Four mysteries with a conscience

Dark Moon Walking cover 2013
2013

R. J. McMillen’s Dan Connor mystery series is the work of a consummate story-teller.  Their plots are forged around inventive premises and their ever-unfolding riddles keep the reader craving the turn of the next page from beginning to end.

All of these books share an overarching theme of respect both for the environment and for Native peoples whose ancient life lessons often present themselves as startlingly relevant to today’s world.  All are set against the rich backdrop of British Columbia’s islands, waterways, and the wildlife which inhabits both.  Verdant forests, winds, and tides are so seamlessly woven into the plots that they become virtual characters in stories that could have been set nowhere else.

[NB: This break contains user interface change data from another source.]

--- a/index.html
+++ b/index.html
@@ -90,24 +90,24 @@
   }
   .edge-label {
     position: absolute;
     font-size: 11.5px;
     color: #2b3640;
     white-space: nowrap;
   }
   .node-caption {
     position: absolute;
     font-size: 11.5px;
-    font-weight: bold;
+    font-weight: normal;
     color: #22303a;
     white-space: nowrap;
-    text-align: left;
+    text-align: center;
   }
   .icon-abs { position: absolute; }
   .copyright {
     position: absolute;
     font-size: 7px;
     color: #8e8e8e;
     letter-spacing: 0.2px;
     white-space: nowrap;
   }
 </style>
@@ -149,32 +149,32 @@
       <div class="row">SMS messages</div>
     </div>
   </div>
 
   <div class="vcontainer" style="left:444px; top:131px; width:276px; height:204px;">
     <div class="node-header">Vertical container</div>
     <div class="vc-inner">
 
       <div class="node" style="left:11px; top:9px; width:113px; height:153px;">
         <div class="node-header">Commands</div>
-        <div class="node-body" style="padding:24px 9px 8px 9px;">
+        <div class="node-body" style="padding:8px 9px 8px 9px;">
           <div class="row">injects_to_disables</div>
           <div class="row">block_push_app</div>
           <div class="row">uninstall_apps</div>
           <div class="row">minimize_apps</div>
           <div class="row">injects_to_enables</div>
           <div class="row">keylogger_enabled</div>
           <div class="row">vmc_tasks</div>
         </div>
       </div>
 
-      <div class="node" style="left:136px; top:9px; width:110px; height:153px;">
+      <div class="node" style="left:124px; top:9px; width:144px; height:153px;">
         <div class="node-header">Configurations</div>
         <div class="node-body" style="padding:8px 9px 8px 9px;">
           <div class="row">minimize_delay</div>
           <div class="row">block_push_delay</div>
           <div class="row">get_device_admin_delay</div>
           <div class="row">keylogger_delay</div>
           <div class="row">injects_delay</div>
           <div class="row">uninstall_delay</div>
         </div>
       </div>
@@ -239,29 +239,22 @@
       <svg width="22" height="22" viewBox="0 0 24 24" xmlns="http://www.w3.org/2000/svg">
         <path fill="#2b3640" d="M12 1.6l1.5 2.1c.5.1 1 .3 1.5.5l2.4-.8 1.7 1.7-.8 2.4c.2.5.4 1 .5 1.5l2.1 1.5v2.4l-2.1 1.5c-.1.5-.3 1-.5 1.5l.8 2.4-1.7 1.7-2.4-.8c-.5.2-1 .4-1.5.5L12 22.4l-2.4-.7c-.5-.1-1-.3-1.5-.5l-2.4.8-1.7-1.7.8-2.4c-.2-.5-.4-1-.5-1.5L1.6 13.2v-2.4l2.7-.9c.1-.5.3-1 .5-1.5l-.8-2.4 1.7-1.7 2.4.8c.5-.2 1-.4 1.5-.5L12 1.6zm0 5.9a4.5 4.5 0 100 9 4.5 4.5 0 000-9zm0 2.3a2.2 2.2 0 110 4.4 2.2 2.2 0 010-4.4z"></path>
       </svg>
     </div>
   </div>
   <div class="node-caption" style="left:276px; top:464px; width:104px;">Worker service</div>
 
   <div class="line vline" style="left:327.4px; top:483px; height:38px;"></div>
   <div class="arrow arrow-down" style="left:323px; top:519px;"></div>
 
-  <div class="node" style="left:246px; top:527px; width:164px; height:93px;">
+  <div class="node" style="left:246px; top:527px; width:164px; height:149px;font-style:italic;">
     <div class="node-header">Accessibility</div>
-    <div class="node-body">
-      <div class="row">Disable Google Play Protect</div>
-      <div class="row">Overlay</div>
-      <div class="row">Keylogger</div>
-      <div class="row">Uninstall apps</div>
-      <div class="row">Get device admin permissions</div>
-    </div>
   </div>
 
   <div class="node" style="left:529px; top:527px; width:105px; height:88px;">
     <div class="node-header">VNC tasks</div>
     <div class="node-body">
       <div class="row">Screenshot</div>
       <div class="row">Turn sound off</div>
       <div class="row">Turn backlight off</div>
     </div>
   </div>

McMillen has the ability to write in a way that resonates for an audience not constricted by the mystery genre.  Readers need not be mystery buffs to appreciate them, but whodunit fans will find them more than satisfying.  Readers need not be seafarers to appreciate them, either, but sailors and fishermen will recognize in McMillen’s descriptions of life on the water the unmistakable ring of authenticity.  These are books that cannot help but seduce city slickers and landlubbers alike with the call of the wild.

Black Tide Rising cover 2015
2015

These books are full of unique and memorable characters crisply drawn, and McMillen works hard to avoid mystery genre stereotypes.  Settings and dialogue are seamlessly interwoven to paint each of the principal characters as complex and colorful mosaics.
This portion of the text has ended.